If you do not agree with the fair hearing decision and more than $500 is "in controversy," you may request a hearing before an Administrative Law Judge (ALJ) of the Social Security Administration. You must make this request in writing within sixty days of the date of the fair hearing decision. The fair hearing decision will explain your right to request a hearing.

Do I have further appeal rights beyond the hearing?

If you do not agree with the ALJ decision, you may ask the Appeals Council of the Social Security Administration to review your case. The hearing decision will explain how to request this review. The Appeals Council, located in Virginia, will decide either to affirm the ALJ's decision, reverse the decision, or return the case to the ALJ to be heard again. After this stage, if you still are not satisfied, and more than $1000 is in controversy, you may appeal your coverage determination to federal court.

Is it worth the time and effort to appeal a denial of Medicare coverage for DME?

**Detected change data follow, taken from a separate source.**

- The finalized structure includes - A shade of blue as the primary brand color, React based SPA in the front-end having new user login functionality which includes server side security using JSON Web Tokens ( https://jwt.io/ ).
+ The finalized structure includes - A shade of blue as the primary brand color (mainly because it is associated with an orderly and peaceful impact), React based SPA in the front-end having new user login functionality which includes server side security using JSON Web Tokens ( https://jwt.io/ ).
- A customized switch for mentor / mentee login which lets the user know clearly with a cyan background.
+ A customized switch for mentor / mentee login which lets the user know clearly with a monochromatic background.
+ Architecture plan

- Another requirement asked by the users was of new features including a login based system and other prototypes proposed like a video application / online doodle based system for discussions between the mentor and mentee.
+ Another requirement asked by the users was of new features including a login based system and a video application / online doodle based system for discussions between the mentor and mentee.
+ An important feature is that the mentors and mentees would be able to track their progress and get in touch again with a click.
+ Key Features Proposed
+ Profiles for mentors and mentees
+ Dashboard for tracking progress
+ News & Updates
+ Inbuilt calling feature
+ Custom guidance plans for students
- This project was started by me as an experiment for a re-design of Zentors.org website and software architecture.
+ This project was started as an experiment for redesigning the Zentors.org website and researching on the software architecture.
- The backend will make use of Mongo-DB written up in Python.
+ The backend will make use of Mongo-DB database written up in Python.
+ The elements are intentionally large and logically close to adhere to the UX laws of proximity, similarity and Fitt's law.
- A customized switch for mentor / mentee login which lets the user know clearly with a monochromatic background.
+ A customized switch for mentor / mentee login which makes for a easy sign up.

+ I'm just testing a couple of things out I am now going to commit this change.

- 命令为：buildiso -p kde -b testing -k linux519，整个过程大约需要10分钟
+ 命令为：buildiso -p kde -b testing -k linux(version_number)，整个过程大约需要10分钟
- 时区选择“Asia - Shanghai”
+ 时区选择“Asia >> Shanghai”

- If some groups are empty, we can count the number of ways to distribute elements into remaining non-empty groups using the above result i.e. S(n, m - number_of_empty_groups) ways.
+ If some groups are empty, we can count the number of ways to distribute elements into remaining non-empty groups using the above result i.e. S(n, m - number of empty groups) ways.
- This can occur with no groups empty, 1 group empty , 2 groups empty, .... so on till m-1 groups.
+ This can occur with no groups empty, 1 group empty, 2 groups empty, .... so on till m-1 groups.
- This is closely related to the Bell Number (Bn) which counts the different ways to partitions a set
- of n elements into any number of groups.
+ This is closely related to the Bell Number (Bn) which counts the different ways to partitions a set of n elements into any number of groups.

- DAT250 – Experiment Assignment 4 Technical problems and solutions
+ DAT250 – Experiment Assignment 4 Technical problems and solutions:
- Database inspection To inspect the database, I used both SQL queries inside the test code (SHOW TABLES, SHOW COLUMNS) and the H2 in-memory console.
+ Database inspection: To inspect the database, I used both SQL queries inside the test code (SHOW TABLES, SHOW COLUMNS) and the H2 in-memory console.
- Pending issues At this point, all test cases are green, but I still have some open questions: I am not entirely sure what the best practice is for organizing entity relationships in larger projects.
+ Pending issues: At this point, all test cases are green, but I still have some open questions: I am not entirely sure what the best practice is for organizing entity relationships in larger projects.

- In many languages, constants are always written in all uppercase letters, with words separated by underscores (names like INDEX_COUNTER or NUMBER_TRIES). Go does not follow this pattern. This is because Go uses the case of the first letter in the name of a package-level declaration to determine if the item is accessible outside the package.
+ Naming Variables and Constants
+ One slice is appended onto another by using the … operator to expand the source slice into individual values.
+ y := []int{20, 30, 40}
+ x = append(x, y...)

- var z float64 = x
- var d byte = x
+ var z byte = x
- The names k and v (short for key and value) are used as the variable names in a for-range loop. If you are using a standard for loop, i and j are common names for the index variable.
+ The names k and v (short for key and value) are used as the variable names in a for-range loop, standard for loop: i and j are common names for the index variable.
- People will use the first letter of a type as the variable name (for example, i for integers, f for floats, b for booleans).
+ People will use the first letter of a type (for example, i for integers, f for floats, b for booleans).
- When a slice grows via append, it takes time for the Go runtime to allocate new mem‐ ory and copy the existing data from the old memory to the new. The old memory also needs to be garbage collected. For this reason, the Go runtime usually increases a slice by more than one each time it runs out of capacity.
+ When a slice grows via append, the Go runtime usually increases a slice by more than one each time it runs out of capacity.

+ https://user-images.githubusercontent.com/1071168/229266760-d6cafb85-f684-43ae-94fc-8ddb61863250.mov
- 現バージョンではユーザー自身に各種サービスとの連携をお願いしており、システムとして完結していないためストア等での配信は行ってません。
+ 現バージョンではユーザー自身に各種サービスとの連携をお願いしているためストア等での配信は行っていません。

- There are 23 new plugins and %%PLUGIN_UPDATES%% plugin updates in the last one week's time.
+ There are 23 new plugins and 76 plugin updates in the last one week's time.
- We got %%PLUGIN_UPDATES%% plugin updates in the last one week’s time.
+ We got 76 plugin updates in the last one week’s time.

Yes. The Medical Advocacy Project highly recommends you take advantage of the appeals process. Coverage for many types of DME is routinely denied at the initial determination stage but often granted after the beneficiary has had an opportunity to offer more information during an appeal. Also, coverage for items which are denied as comfort items or not primarily medical in nature can only be obtained from an ALJ.

Do I need to have legal representation in order to appeal a Medicare denial of DME coverage?

It is very helpful to have legal advice even in the early stages of an appeal because laws regarding Medicare coverage for DME are very specific and sometimes confusing. An advocate can review your denial, offer guidance, and, if necessary, represent you in your appeal.